Features of a set of exercises for flexibility of the whole body for beginners

Each person can choose a set of exercises for themselves if they find the exercises below unsuitable for some personal reasons. Unlike other types of physical activity, there are absolutely no restrictions.


Features of a set of exercises for flexibility of the whole body for beginners

Anyone, regardless of age, gender and physical fitness, can perform body flexibility exercises for beginners . Train your body, achieve higher plasticity and stretching of joints and muscles, by saturating them with fresh oxygen during training. For higher efficiency, you should follow a few simple rules.

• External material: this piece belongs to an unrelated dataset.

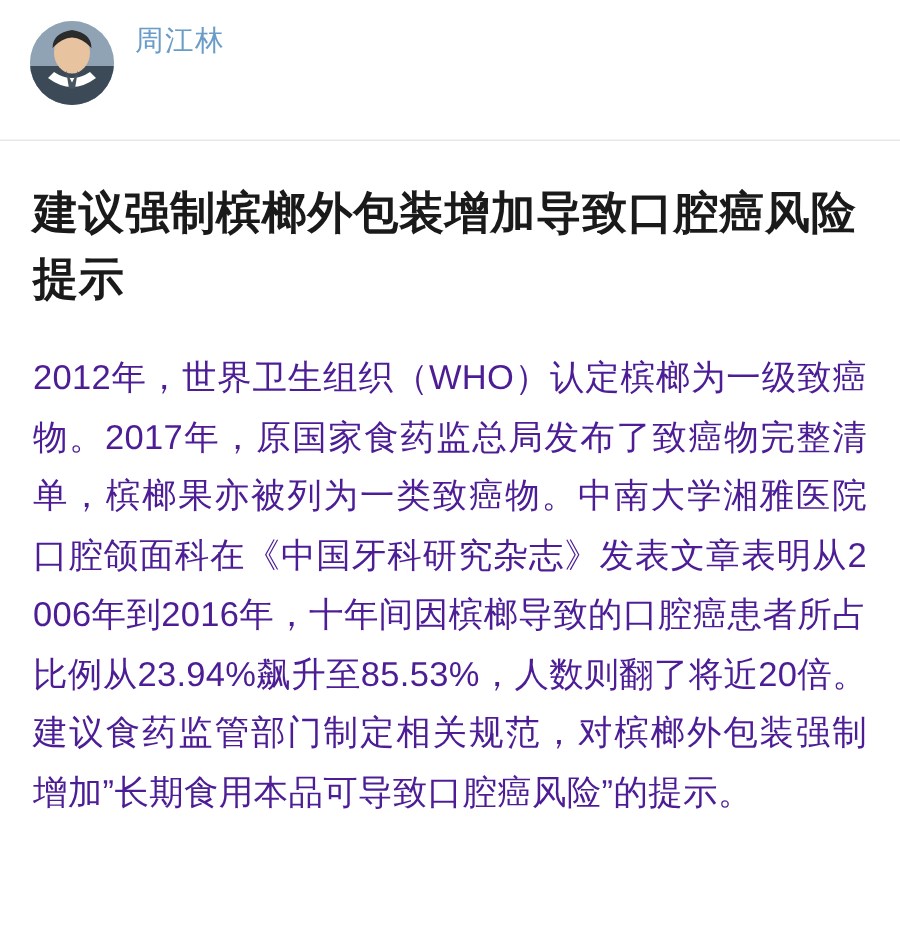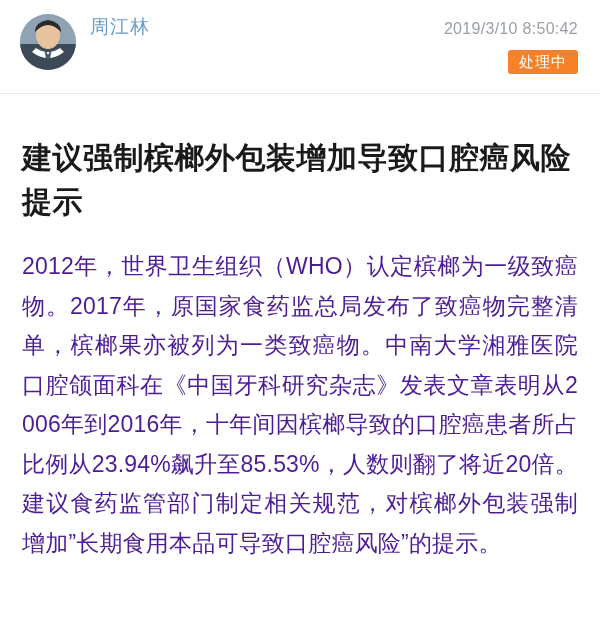"2019/3/10 8:50:42" div.header-right { html: <div> <div>2019/3/10 8:50:42</div> <div>处理中</div> </div> -> none }
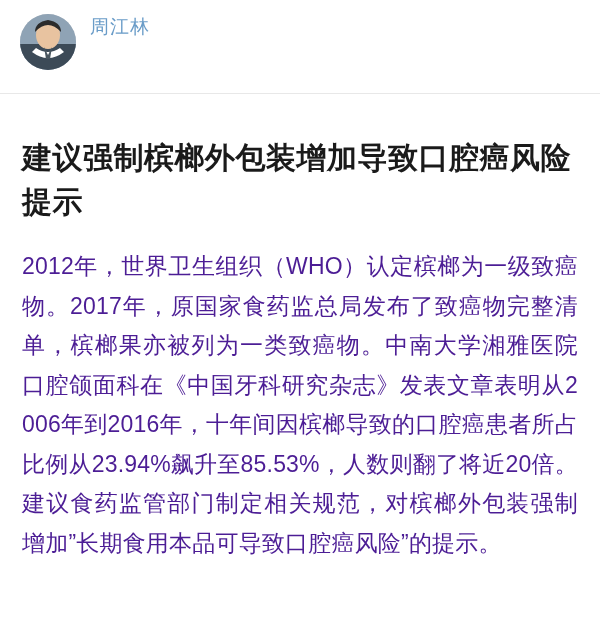"建议强制槟榔外包装增加导致口腔癌风险提示" .title { margin: 16px 0 24px 0 -> 1px 0 24px 0 }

We complicate the stretching training program

After completing the warm-up, you can begin the dynamic part of stretching. To do this, you can watch the course “ Stretching video lessons for beginners .” At the beginning, you need to perform rotational movements, gradually trying to fix the body in the desired position. This will contribute to the springing effect.


We complicate the stretching training program

Next, you can begin the so-called ballistic exercises. The main nuance here is that a person gradually increases the amplitude during movements. Swings must be done with both legs and arms.

  • The next step in stretching for a beginner is to move on to isolated stretching. It will help increase muscle strength. During this workout, you can relax your body. You can also try to do the splits slowly and leisurely, but you don’t need to get too carried away.